By pureness, by knowledge, by LONG SUFFERING, by kindness, by the HOLY GHOST, by love unfeigned - Corinthians 6:6
Well hello there, it's me and I've returned to the wonderful world of blogging.
I really do love my little corner on the web, even if I do have to step away at times.
So without going into detail, I felt that in a way I needed to share one or rather, the main reason why I needed a hiatus. It simply boiled down to an ongoing fight within me that seems to pick up every single time that I inch closer to God.
I would love to say that I have an amazingly close relationship with Him, that I have unshakeable faith and strength. I think it may be the reason why I'm so fascinated with the Amish way of life, in a way I envy their devotion to the Lord.
But I am human and I make mistakes and I too often find myself unfocused and led astray.

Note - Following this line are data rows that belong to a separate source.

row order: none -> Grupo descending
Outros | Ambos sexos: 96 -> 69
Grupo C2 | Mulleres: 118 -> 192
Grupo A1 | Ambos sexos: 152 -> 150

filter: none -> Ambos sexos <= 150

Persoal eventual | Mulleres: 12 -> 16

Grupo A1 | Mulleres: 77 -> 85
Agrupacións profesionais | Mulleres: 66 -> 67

I never leave the Lord's garden, I just simply tend to drift around aimlessly instead of stopping to smell the flowers.
Submit yourselves therefore to GOD. RESIST the devil, and he will FLEE from you. - James 4:7
And that is when he, who shall remain unnamed but which I'm sure you know exactly who I'm talking about, starts grinning from ear to ear, he knows what is coming.
See when I find myself drifting the first thing I do is grab on to the Lord's Hand and clutch it tightly, I open my Bible, I dive head first into devotionals and I surround myself with His love. But that is exactly when the unnamed one ups his ante, so to speak. That is when he gets the green light to come into my life and wreak havoc, to throw doubt, to throw worry, to give me pains and feelings and make me think that I'm ill or that I need to concentrate on something else other than what is important.

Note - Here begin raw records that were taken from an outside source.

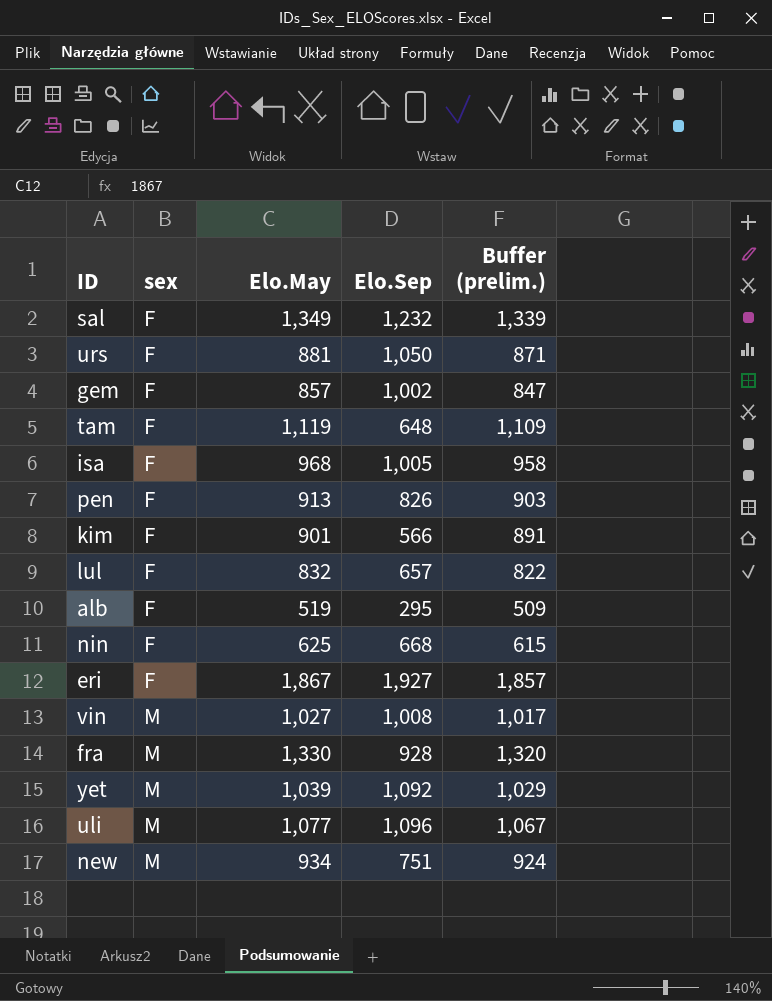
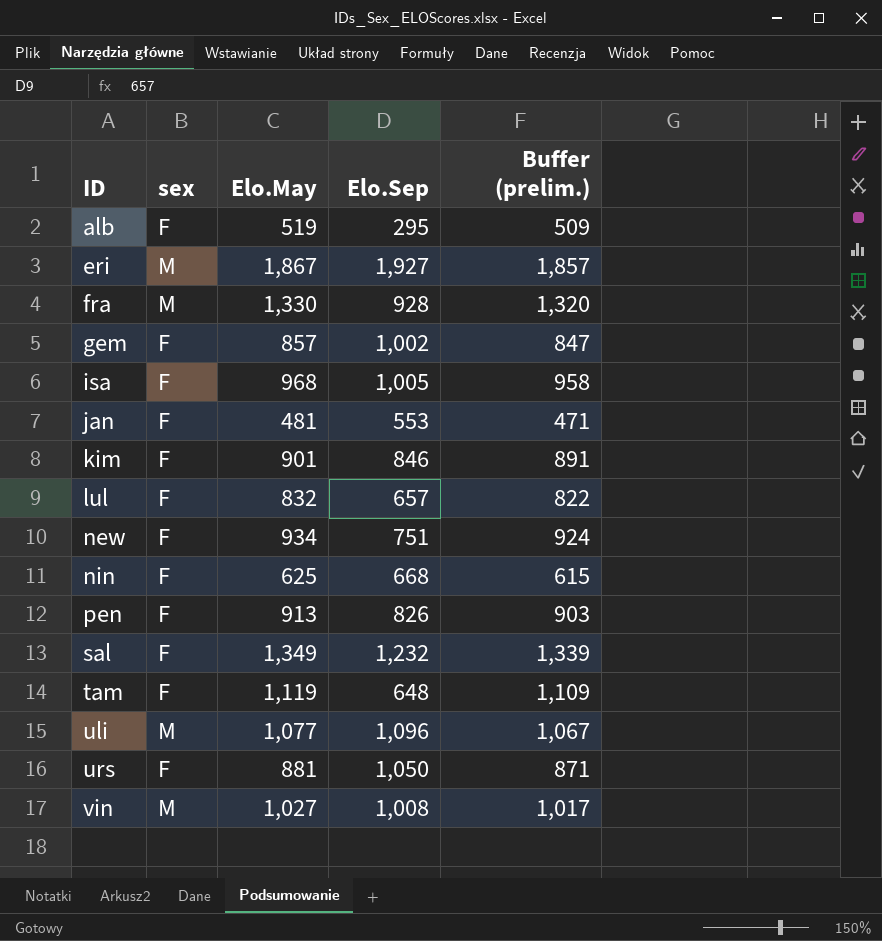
row order: sex ascending -> ID ascending
row yet: M | 1,039 | 1,092 | 1,029 -> none
eri | sex: F -> M
row jan: none -> F | 481 | 553 | 471
kim | Elo.Sep: 566 -> 846
new | sex: M -> F

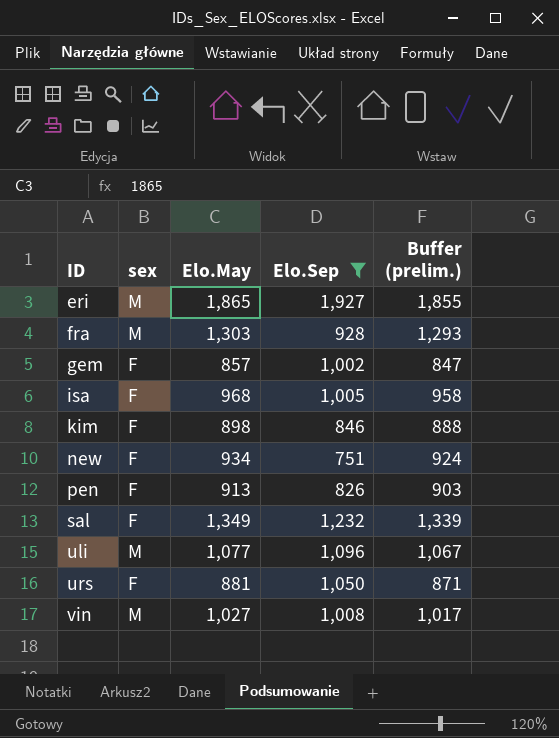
filter: none -> Elo.Sep >= 751
eri | Elo.May: 1,867 -> 1,865
eri | Buffer (prelim.): 1,857 -> 1,855
fra | Elo.May: 1,330 -> 1,303
fra | Buffer (prelim.): 1,320 -> 1,293
kim | Elo.May: 901 -> 898
kim | Buffer (prelim.): 891 -> 888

And like the human weakling that I am, I fall for it. EVERY.SINGLE.TIME.
"For our struggle is not against flesh and blood, but against the rulers, against the authorities, against the powers of this dark world and against the spiritual forces of evil in the heavenly realms." (Ephesians 6:12)
I used to ask myself why. Why would I be so dumb as to fall for it and stop doing what I was supposed to? And then I started asking myself, why not? Or rather, why was it happening to me. Simple, so simple. It's a battle for my soul and I tend to forget about that on a daily basis. I just go on with my life, do this and that and then I start reading the Bible again and BAM! Without fail, there it is, something happens to me or to someone I love.
He tends to latch onto things that he knows scares or worry us. It's THOSE things that he will bring to the forefront to make you stop dead in your tracks.
So yes, I've been having my own spiritual warfare of kinds. I used to wonder why he would care about little ol' me but I've since then realized that he cares because I must be doing something right, I must be such a threat to him that he has to try and stop me.
"With God ALL things are possible." - Matthew 19:26
And this is when I ask for your prayers because as much as I'm determined to see this through, to push, to continue, to hold on to the Lord's hand even if by just one finger, I do need some extra help thrown my way. Ultimately it's not just my fight, it's good against bad and we're in this together right?
I'm tired of playing the role of Christian, I don't want to just look like a Christian, I don't want to just act like I have a relationship with God. I want to actually live it and be it. Boy do I have a long road ahead of me.
Who knows what tomorrow brings, other than the fact that God will be my side. It may not seem much to some, but to me it's everything.
Lord, I wait for You today. I put my hope in Your Word and ask that You would fill me afresh with Your Holy Spirit and wash away all anxiety or doubt. Shine Your light into any dark corner of my soul that needs to be exposed. I don't want my impatience or lack of trust to stand in the way of all You desire to do in my life at this time. I realize that no matter how difficult life gets, as long as I cling to You I am moving forward on the path you have for me. Help me to wait on You and not grow impatient with my circumstances simply because my timetable does not coincide with Yours. Help me to understand Your ways and not give in to discouragement. Strengthen my faith to depen on Your perfect timing for my life. Help me to rest in You and be content with where I am right now. At the same time, I ask you to heal, restore, redeem, transform, and bring new life to my situation. Teach me what I need to learn and help me get beyond this time successfully so I can rise above the storm to Your place of perfect peace. Amen.